_Problem details_: Read the lines of the data below and retrieve those with "span".

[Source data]

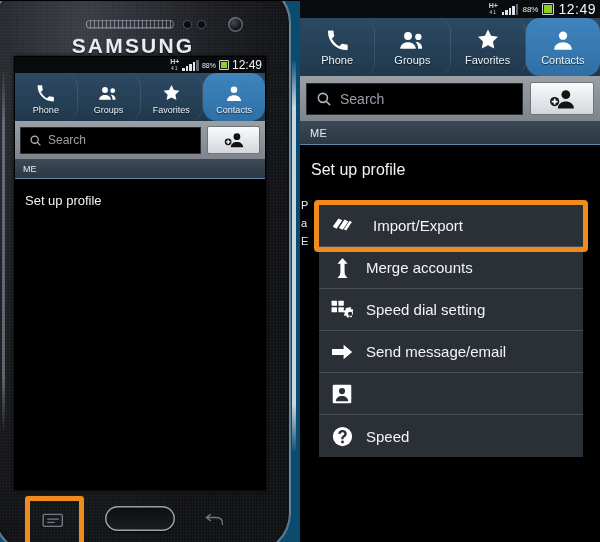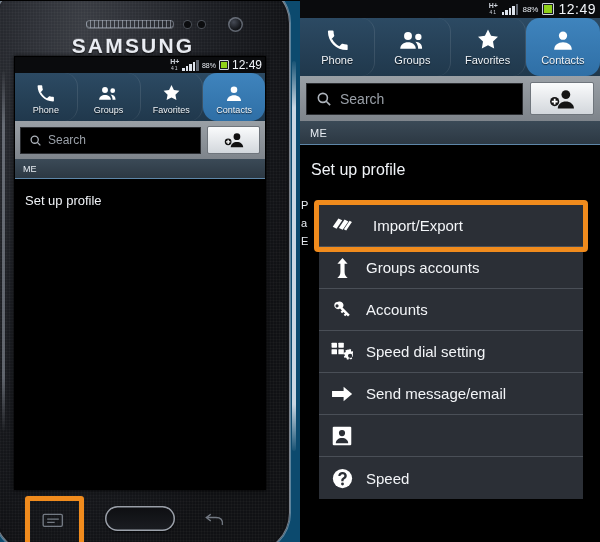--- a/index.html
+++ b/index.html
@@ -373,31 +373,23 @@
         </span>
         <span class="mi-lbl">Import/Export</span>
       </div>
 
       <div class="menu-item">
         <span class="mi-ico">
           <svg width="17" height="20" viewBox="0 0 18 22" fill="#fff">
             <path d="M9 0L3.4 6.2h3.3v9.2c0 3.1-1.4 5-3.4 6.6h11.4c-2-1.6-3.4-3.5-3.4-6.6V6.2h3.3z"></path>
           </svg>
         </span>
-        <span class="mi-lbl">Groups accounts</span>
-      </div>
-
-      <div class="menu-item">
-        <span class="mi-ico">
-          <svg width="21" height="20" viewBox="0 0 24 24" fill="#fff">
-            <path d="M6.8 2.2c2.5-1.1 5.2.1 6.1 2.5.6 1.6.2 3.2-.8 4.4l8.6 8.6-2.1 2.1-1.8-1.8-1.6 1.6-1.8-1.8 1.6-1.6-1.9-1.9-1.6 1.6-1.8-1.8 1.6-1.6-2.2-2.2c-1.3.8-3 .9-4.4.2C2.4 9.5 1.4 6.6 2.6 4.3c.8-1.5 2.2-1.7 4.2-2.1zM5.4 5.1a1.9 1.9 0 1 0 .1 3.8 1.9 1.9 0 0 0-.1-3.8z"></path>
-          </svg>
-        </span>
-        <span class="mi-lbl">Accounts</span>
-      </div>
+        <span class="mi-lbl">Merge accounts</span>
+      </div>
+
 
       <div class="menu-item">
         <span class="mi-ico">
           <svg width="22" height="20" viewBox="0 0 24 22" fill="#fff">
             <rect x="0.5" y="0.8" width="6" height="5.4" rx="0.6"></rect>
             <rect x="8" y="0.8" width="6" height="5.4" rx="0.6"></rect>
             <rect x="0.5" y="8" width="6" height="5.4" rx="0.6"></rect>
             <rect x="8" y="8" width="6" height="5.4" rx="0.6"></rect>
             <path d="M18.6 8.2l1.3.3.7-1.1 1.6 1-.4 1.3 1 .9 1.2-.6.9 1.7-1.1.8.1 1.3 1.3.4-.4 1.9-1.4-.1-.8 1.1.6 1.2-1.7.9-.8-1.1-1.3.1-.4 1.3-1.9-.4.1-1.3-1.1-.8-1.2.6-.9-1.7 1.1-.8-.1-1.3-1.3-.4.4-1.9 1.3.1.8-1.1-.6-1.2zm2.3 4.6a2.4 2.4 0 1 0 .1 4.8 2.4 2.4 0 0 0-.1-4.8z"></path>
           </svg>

_Exercise response_:
         </span>
         <span class="mi-lbl">Import/Export</span>
         <span class="mi-ico">
         </span>
-        <span class="mi-lbl">Groups accounts</span>
-        <span class="mi-ico">
-        </span>
-        <span class="mi-lbl">Accounts</span>
+        <span class="mi-lbl">Merge accounts</span>
         <span class="mi-ico">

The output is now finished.